The incident was one of a number reported at Australian supermarkets as the desperation for toilet paper, which is not in short supply but is being purchased in far higher quantities, reached absurd levels.
The Chullora video showed one woman punching another at least once as a nearby crowd screams in astonishment. The fight occurred at 7am yesterday.
Clutching grocery bags alongside a trolley loaded with toilet paper, the two women scream wildly as they throw punches and pull each other’s hair.
“I just want one pack,” one screams, aggressively shaking and pointing her finger.
“No, not one pack,” another replies as she begs with the woman to leave her daughter alone.
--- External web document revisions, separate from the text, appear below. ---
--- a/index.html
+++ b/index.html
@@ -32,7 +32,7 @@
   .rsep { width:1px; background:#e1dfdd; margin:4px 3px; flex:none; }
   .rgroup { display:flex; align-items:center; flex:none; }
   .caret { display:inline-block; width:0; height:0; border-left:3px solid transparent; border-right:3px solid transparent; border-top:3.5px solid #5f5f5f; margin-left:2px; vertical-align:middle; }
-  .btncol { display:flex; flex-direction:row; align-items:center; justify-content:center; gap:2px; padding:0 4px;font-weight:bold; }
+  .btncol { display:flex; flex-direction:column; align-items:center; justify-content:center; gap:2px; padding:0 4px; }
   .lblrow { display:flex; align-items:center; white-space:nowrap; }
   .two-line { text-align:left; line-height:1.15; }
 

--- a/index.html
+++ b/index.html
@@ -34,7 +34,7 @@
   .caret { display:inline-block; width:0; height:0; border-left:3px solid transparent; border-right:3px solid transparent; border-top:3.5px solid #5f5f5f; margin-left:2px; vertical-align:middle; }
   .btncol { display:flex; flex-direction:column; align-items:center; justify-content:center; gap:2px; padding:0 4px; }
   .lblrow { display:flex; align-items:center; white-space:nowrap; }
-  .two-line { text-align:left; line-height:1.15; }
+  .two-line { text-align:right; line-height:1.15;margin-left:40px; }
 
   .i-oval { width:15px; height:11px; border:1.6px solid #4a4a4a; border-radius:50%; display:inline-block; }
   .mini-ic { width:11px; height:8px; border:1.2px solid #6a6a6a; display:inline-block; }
Another, who attempts to calm the scuffle down, calmly says to one of the women, “think about what you’re doing”.
Crowds nearby can be heard telling the manager to call the police, while another asks what the recently enforced limit for purchasing toilet paper had become.
During the week, the major supermarkets were forced to ration the sales of loo paper to keep the nation from running out as panic buying set in.
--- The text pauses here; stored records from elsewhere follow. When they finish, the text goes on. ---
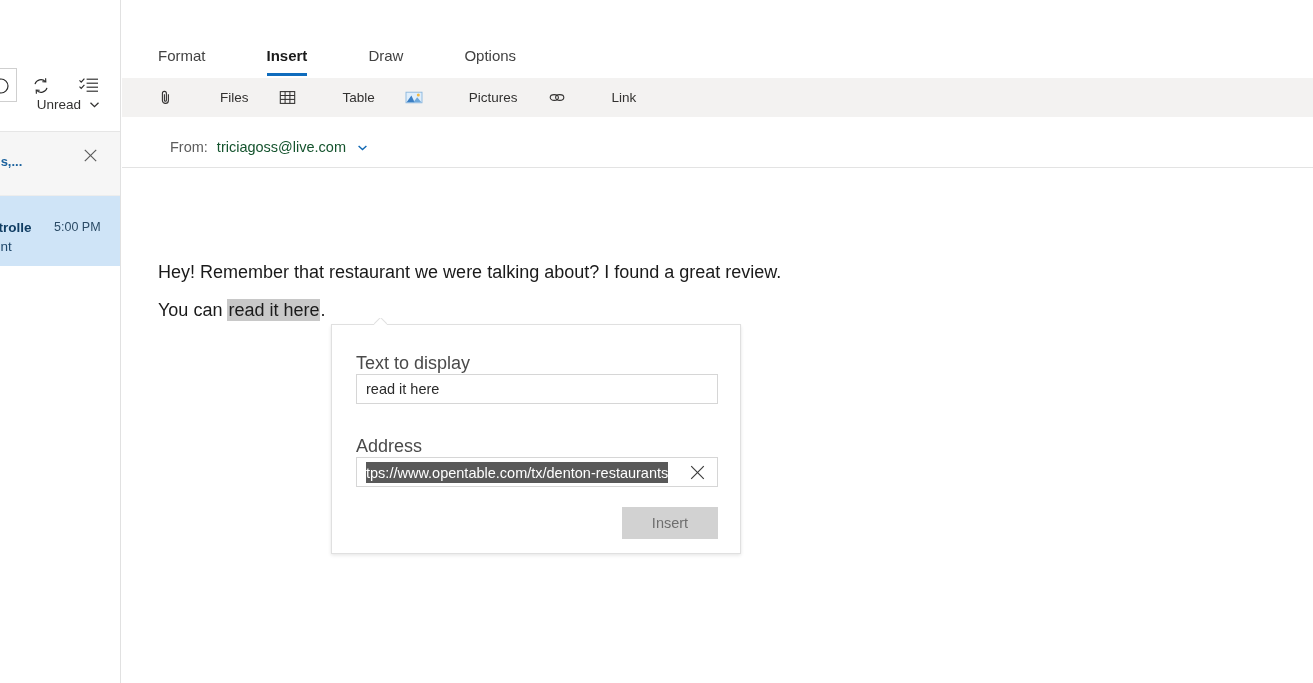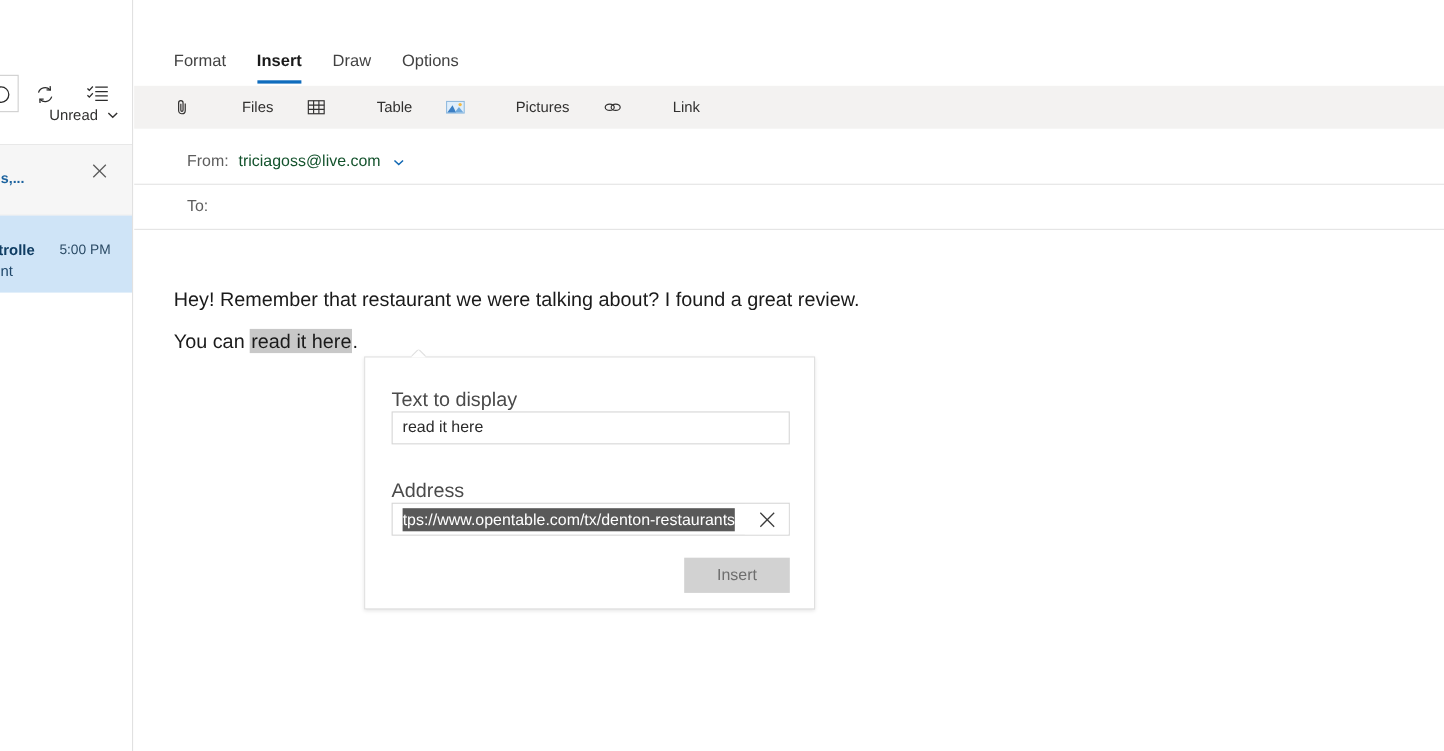--- a/index.html
+++ b/index.html
@@ -160,6 +160,7 @@
     height: 40px;
     display: flex;
     align-items: flex-start;
+    gap: 33px;
   }
   .tab {
     position: relative;

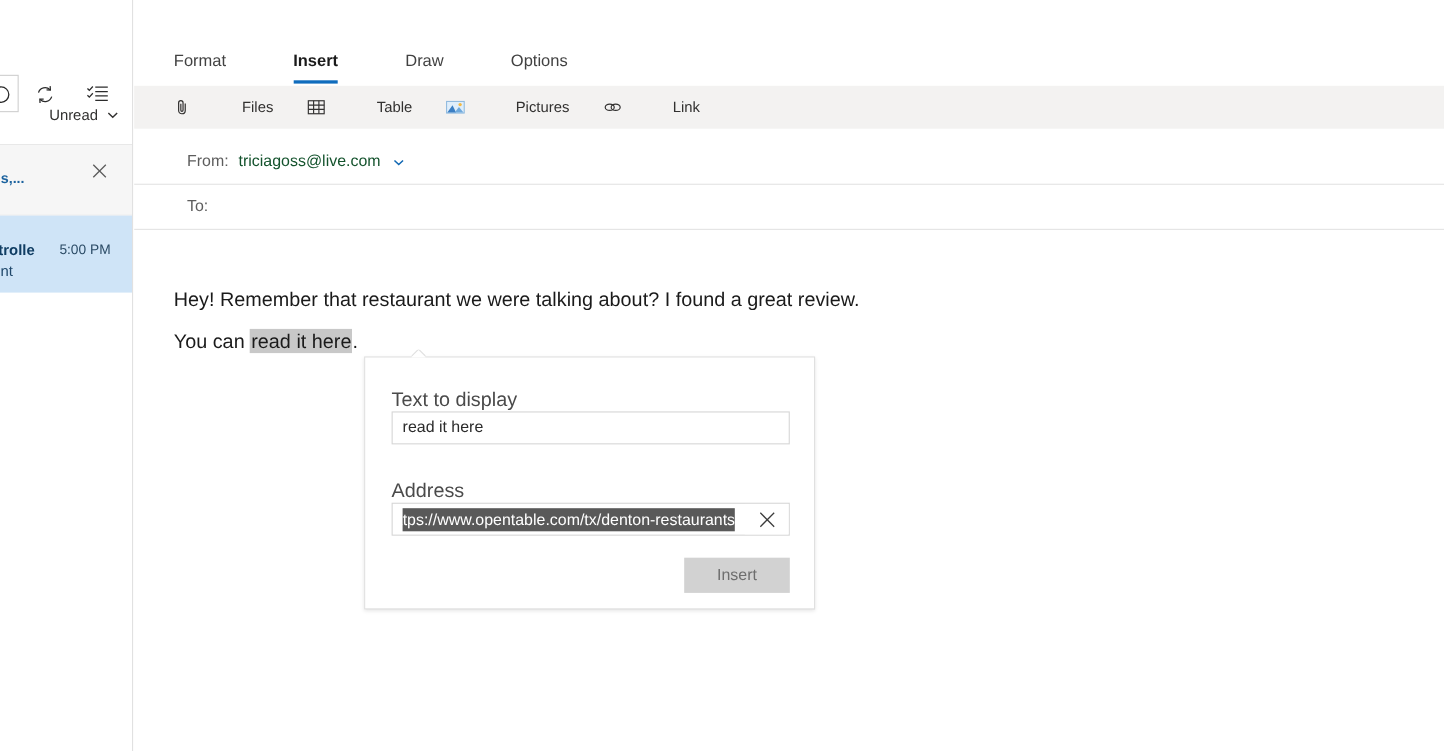--- a/index.html
+++ b/index.html
@@ -67,7 +67,7 @@
     display: flex;
     align-items: center;
     justify-content: flex-end;
-    padding-right: 12px;
+    padding-right: 20px;
     box-sizing: border-box;
     color: #323130;
     font-size: 13.5px;

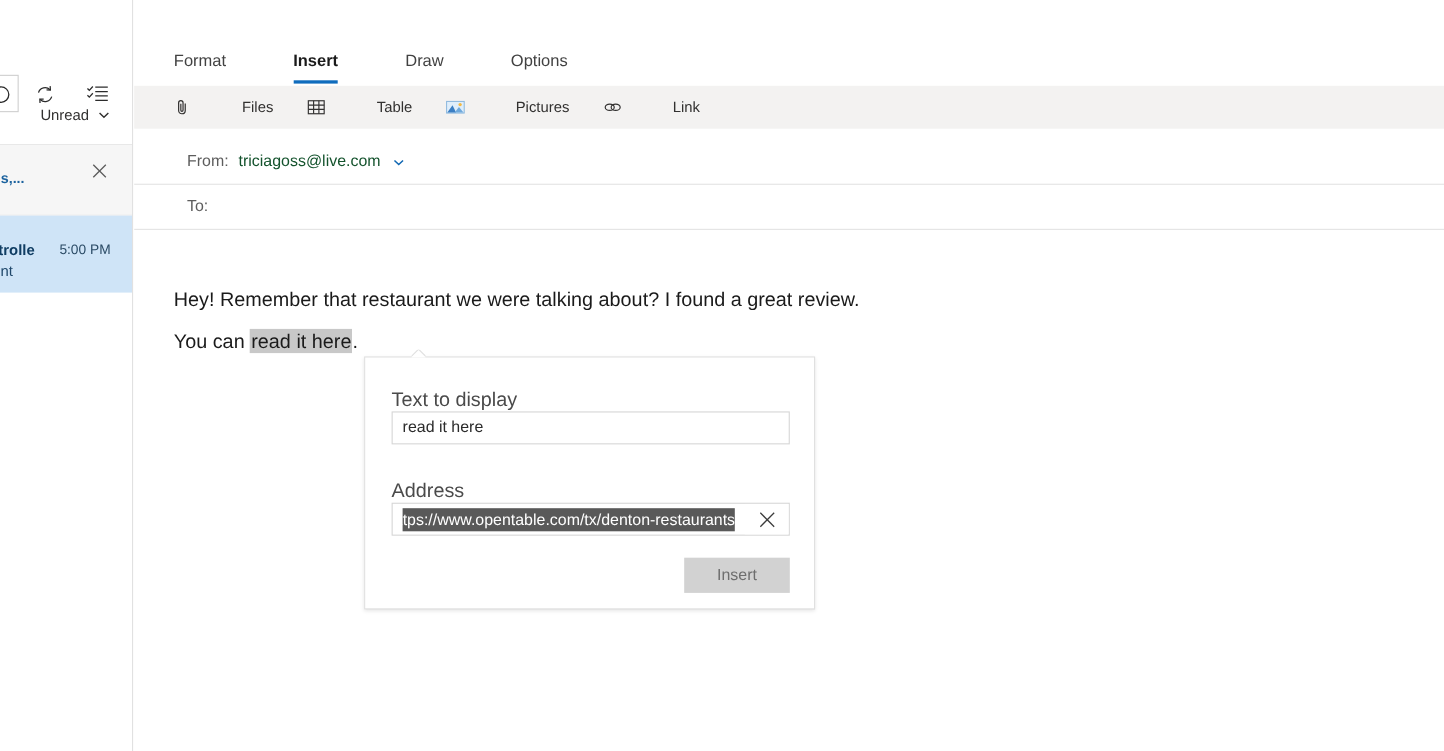--- a/index.html
+++ b/index.html
@@ -524,9 +524,6 @@
       </span>
     </div>
 
-    <div class="field f-to">
-      <span class="f-label">To:</span>
-    </div>
 
 
     <div class="body-area">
But these efforts have been unsuccessful at fanning the anxiety of shoppers, culminating in the fight.
Bankstown Police Area Command Duty Officer, Acting Inspector Andrew New, said that supplies of toilet paper are constantly being replenished and there’s no need to panic.
“Violence will not be tolerated and anyone involved in this behaviour may be committing an offence and find themselves in court,” he said.
Commenting on the video shared online, a woman claiming to be an employee at the supermarket condemned the fight.
“I know both customers as I work there,” Jenan Ghama Cheaib wrote.
“It’s ridiculous to think this is what we have come to.”
Supermarkets have struggled to control crowds all week as hysteria has swept the nation.
A Woolworths spokesman confirmed to news.com.au the fight was filmed in the Sydney suburb Chullora.
“We will not tolerate violence of any kind from our customers in our stores and we are working with Police who are investigating the matter,” the company said.
A makeshift sign spotted at a Woolworths in Bendigo declares a “zero tolerance” towards violence.
“Aggressive and abusive be behaviour will not be tolerated,” the paper reads. “Our team is here to help, not be hurt.”
Meanwhile, a news.com.au reader has spotted a man in another western Sydney suburb, Prestons, selling toilet paper on the side of the road.
The entrepreneur had a trailer loaded with the household item, selling one roll for $2, three rolls for $5 or a box for $70.
Canned foods, bleach and other household essentials have been snatched up but it’s the empty shelves of toilet rolls that have captured the imagination of social media.
“There’s quite a few things going on here and it is therefore a fairly complex issue,” clinical psychologist Dr Ros Knight told news.com.au.
“For whatever reason, and there could be a few contributing factors, people are getting quite anxious about COVID-19.”
Dr Knight, who is also president of the Australian Psychological Society, said the bizarre reaction is likely the result of concerned consumers trying to take ownership of a seemingly helpless endemic.
And she implored Australians to express their anxiety in a healthy way and instead focus on understanding the real dangers of the virus rather than the unnecessary hysteria.
“If you’re hearing about a virus that’s going to cause a pandemic and it’s killing people all over the world, if you’re hearing the hype rather than the facts then you go ‘what am I going to do to protect myself? I might end up stuck at home for a while so I’ll make sure I stock up,” she said.
“In reality, of course, it’s not necessary or at least definitely not at this point. It’s not an appropriate response to the level of threat we’re currently under.”